WORK TASK: Find the line that contains "Arena Ionic Mid". Repeat that line and all lines following it, exactly, through the end of the listing below.

------------------------------

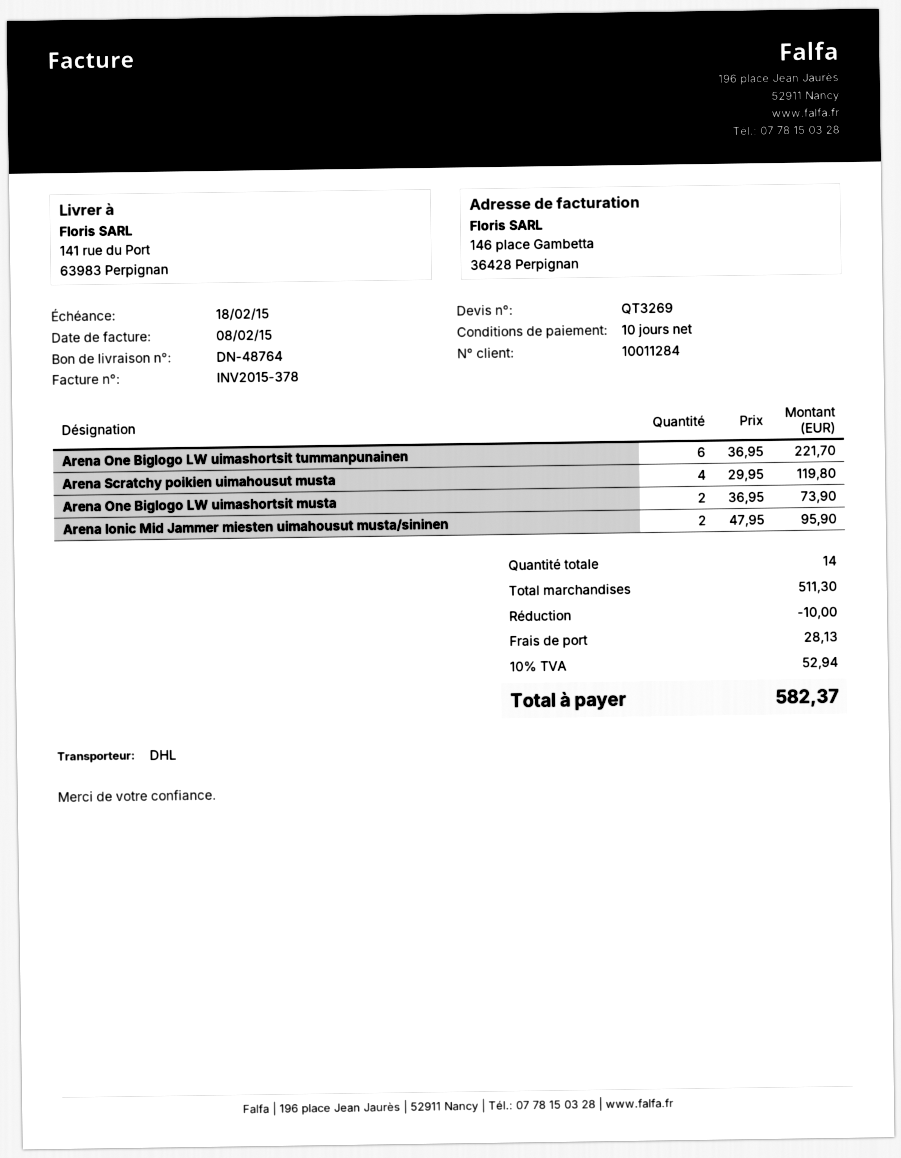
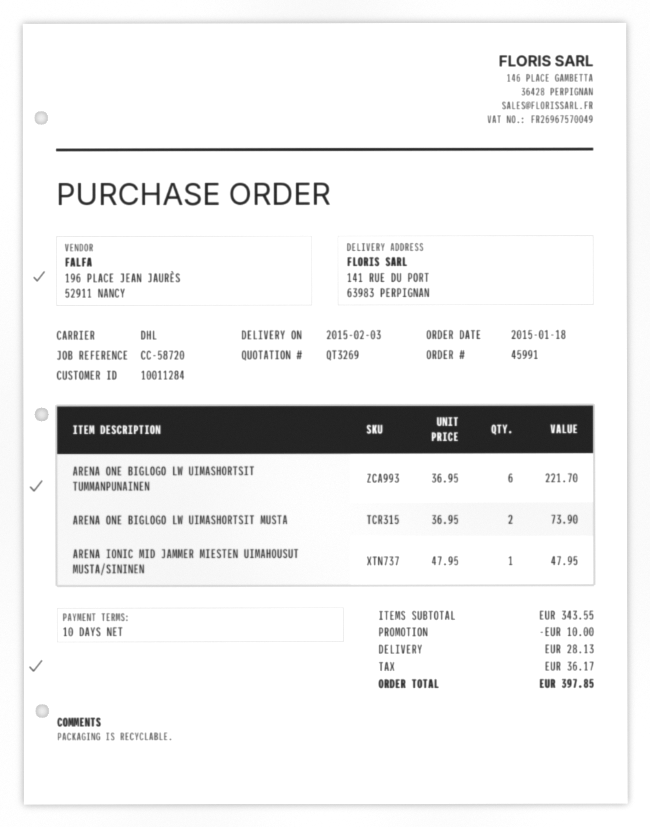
Arena Scratchy poikien uimahousut musta: 4 x 29.95 = 119.80 -> none
Arena Ionic Mid Jammer miesten uimahousut musta/sininen: 2 x 47.95 = 95.90 -> 1 x 47.95 = 47.95
subtotal: 511.30 -> 343.55
tax: 52.94 -> 36.17
total: 582.37 -> 397.85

------------------------------

WRITTEN RESPONSE:
Arena Ionic Mid Jammer miesten uimahousut musta/sininen: 2 x 47.95 = 95.90 -> 1 x 47.95 = 47.95
subtotal: 511.30 -> 343.55
tax: 52.94 -> 36.17
total: 582.37 -> 397.85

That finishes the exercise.